Tuesday, August 4, 2009

Learning to Surf: Part II

There are few things that I will wake up at 4:30 in the morning for. Included in these are:
1.) Alien Species landing on my front lawn
2.) Tsunami
3.) Earthquake
4.) To go pee (maybe)

Newly added to the list is surfing. This surprises me. Why would a sane person wake up before the sun to jump into cold water filled with dangerous sharks, coral and stinging jellyfish and then get thrashed about in the water, arms aching from mad paddling?

My only conclusion is that I am not sane.
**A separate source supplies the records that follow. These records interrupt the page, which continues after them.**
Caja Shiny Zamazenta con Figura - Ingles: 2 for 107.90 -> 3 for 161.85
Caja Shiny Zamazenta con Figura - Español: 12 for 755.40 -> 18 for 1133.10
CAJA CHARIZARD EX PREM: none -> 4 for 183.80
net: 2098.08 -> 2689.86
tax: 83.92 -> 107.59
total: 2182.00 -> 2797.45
Or there could be more to it.

Surfing in the morning means jumping into the smooth silk ocean before the winds have come up. Sitting on top of my surfboard the sun rises behind the mountains and slowly begins to land itself on my goose flesh skin as I jump on my first wave. As I glide above the water I can look down into the blue sea and watch the coral go skating by underneath me.
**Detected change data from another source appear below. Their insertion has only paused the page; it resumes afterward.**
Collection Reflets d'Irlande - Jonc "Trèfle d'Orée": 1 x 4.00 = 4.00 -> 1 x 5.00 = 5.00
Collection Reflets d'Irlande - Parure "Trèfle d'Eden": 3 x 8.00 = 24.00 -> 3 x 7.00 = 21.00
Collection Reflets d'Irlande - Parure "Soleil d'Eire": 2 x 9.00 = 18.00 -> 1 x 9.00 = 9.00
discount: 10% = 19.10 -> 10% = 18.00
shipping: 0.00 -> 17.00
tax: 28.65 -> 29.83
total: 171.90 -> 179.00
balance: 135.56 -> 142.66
Those are great moments. But they are few and far between. It was John Lennon who said "Life is what happens to you while you're busy making other plans." I think life is what happens while you're waiting for the next wave.

The act of watching the horizon and sitting in the moment, relaxed but attentive, focused on an ever changing organic mass of thriving energy, is possibly the most healing and connecting thing I can do for myself.
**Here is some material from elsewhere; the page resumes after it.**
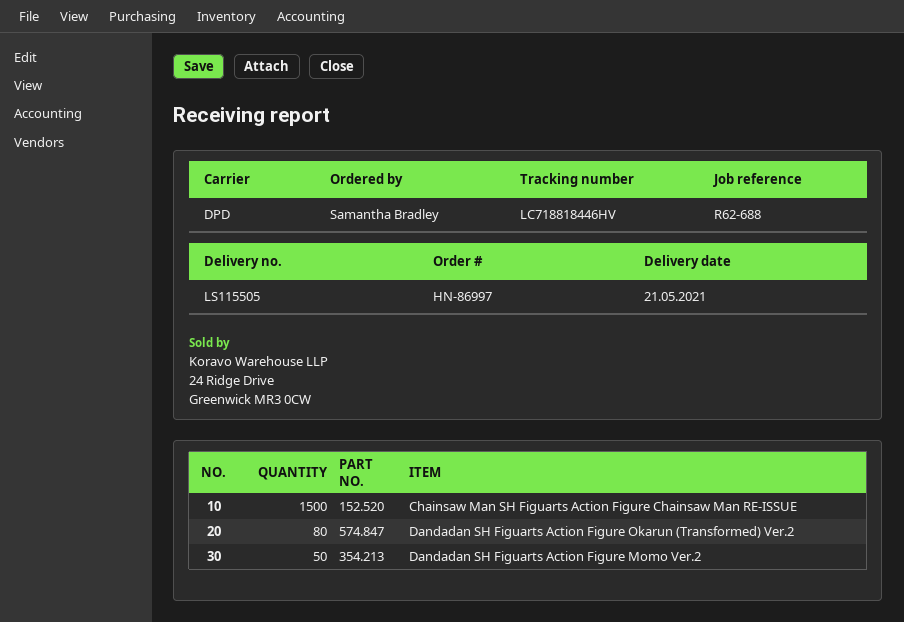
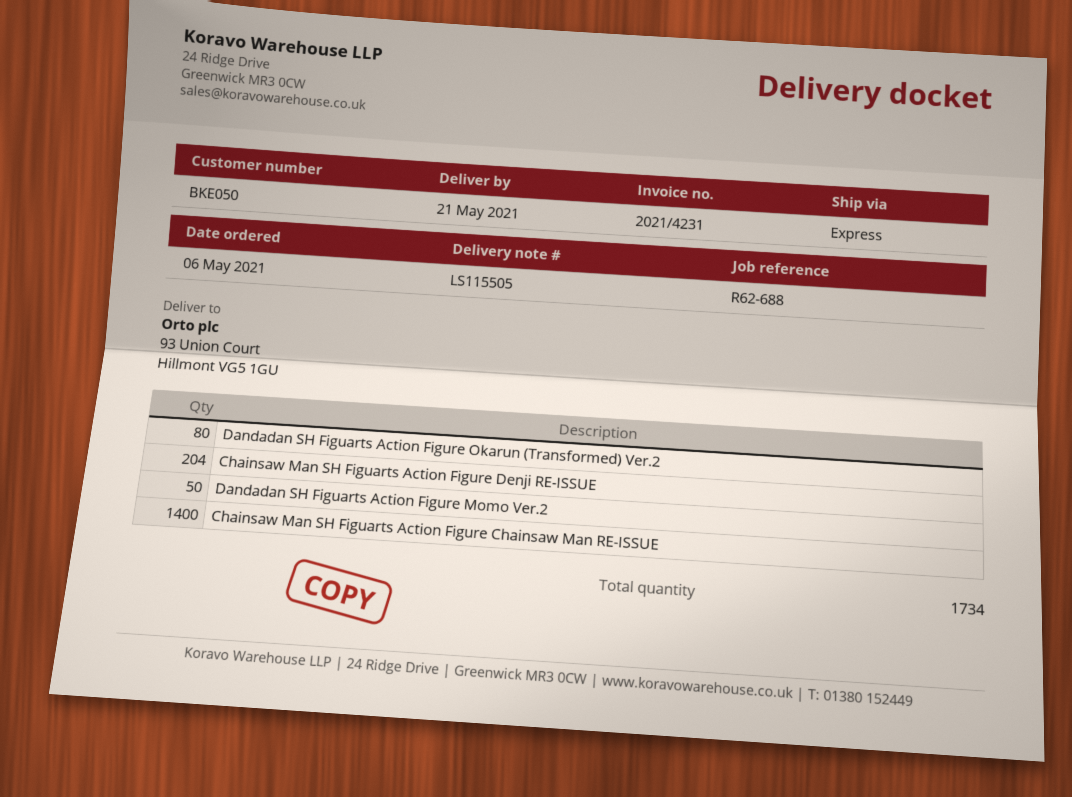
shipping method: DPD -> express
Chainsaw Man SH Figuarts Action Figure Chainsaw Man RE-ISSUE: 1500 -> 1400
Chainsaw Man SH Figuarts Action Figure Denji RE-ISSUE: none -> 204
One day I sat there, catching a few waves and then coming back to sit, and I realized I had thought of nothing other than the ocean and the water for the past hour. My mind had gone nearly blank until the thought that I hadn't been thinking popped up.

For those of you who know me well you are well aware that my mind is like a battlefield for analytical warfare where Freud, Jung, and other philosophers engage in a dynamic game of explaining the world and my place in it. These great minds command my attention all day and all night and use so much of my energy trying to make cognitive sense of the world that I often miss out on actually experiencing it.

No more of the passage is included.